Today’s consumers type, swipe, and click their way to nearly anything they desire.
How Did We Get Here?
The industrial revolution marked a shift to factories and mass production, and with this new industrial capacity came a surplus of goods. The answer to this surplus? Using advertising to create markets—which launched a new relationship between a business and its customer. Money flooded into the advertising industry, and spots in newspapers, magazines, direct mail, radio, and television sprang up like dandelions. This relationship was relatively “light touch”—hear about my product, buy it, use it, and buy it again—and these behaviors were encouraged by consistent advertising and the emerging practice of brand marketing.
Maintaining this basic cornerstone of “being heard” became a lot more difficult in the internet era, as shown in Figure 4-1. Channels and information exploded, and all of a sudden it became staggeringly difficult to stand out among all the digital noise. But it got even more complicated: consumers expected you to hear them as they shouted out their gripes and delights about your products on dozens of social channels, review sites, and blogs. Now, the relationship meant not only being heard, but listening—and responding.

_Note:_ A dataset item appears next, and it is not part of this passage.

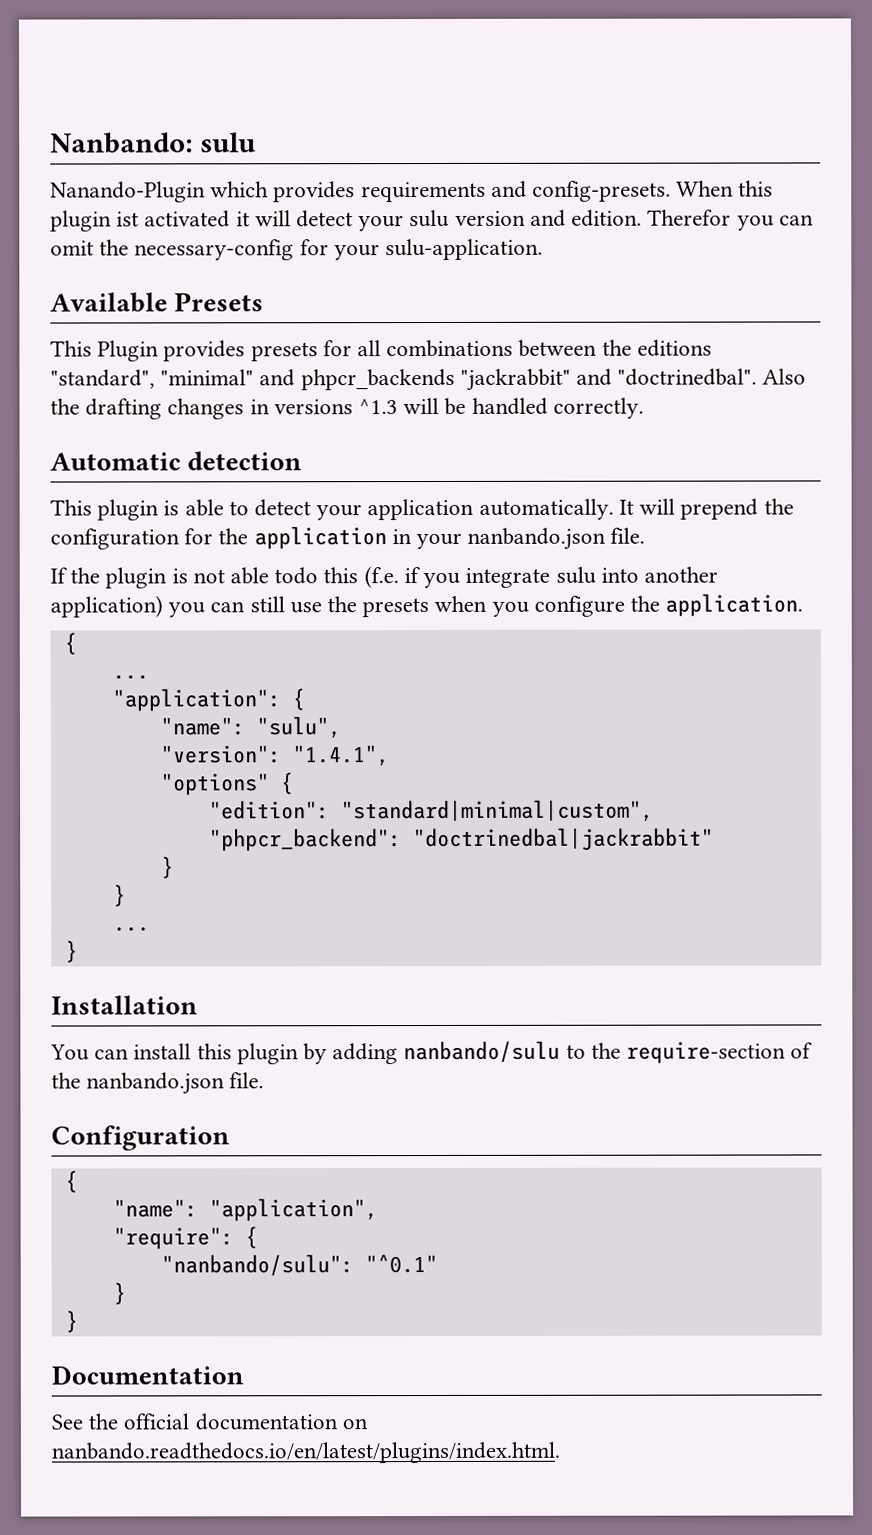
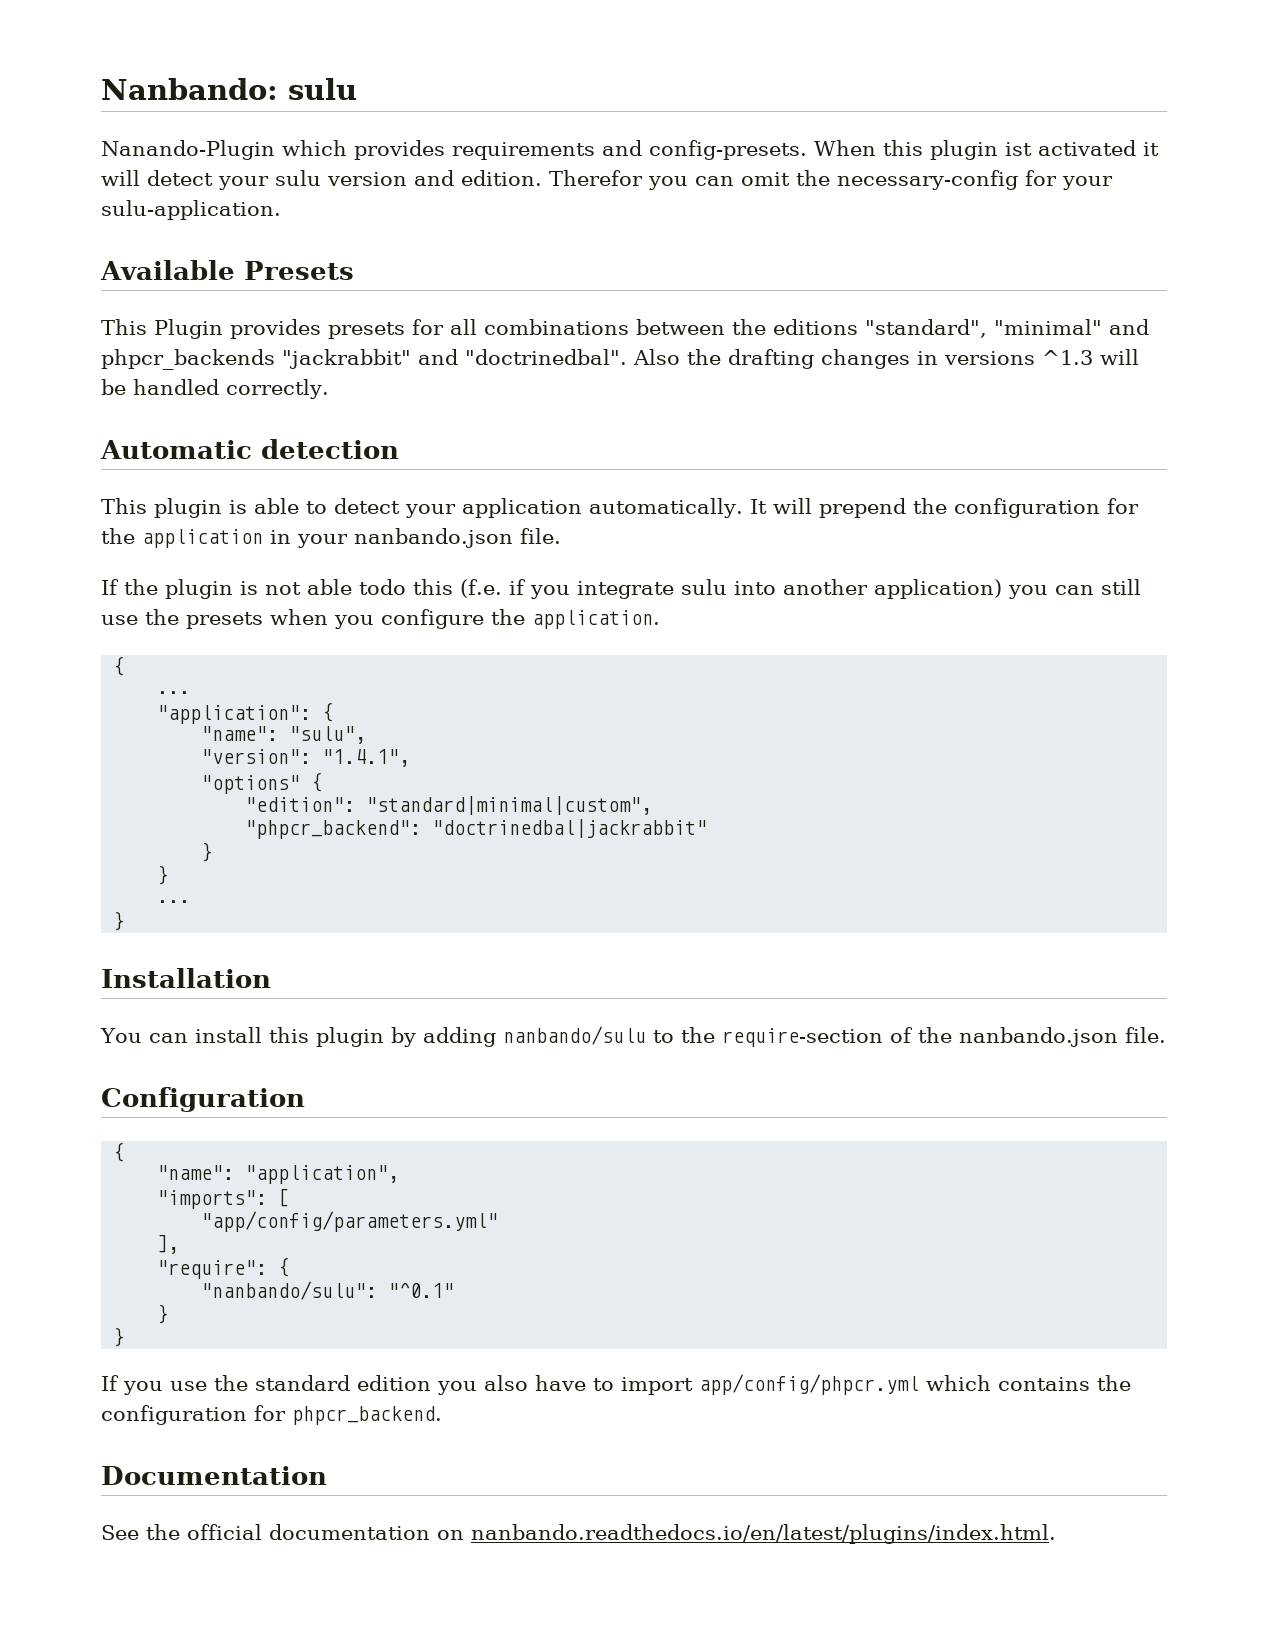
(378, 1210) none -> [157,1188,290,1209] [201,1211,499,1232] [157,1234,180,1254] // "imports": [ // "app/config/parameters.yml" // ],
(78, 1321) none -> [101,1374,1131,1395] [101,1405,442,1425] // If you use the standard edition you also have to import app/config/phpcr.yml which contains the configuration for phpcr_backend.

Whether a young startup or an established brand, companies that have a good relationship with their customers today have recognized the shift in power, and have found a way to deliver to it.
But they are not done.
In his outgoing speech, John Chambers, Cisco’s CEO of 20 years, warned 25,000 listeners that “Forty percent of businesses in this room will not exist in a meaningful way in 10 years . . . companies cannot miss a market transition or a business model or underestimate your competitor of the future.”23
Companies cannot miss a market transition or a business model or underestimate your competitor of the future.
John Chambers, Former Cisco CEO
Whether you have a good relationship with today’s customer or not, be warned: the world is about to shift again.
The Internet: Built to Fail
In the 1980s, scientists at European physics lab CERN were struggling to share, track, and collaborate on their research. Tim Berners-Lee, a contractor with the lab, provided an answer: he created the World Wide Web. Tim designed this new platform to be permission-less and free, an open space for creativity, innovation, and free expression that transcended geographic and cultural boundaries. And in many ways, it still is. But something else happened: “free” services that made revenue by harvesting the attention and data of millions of users became the prevailing force on the internet.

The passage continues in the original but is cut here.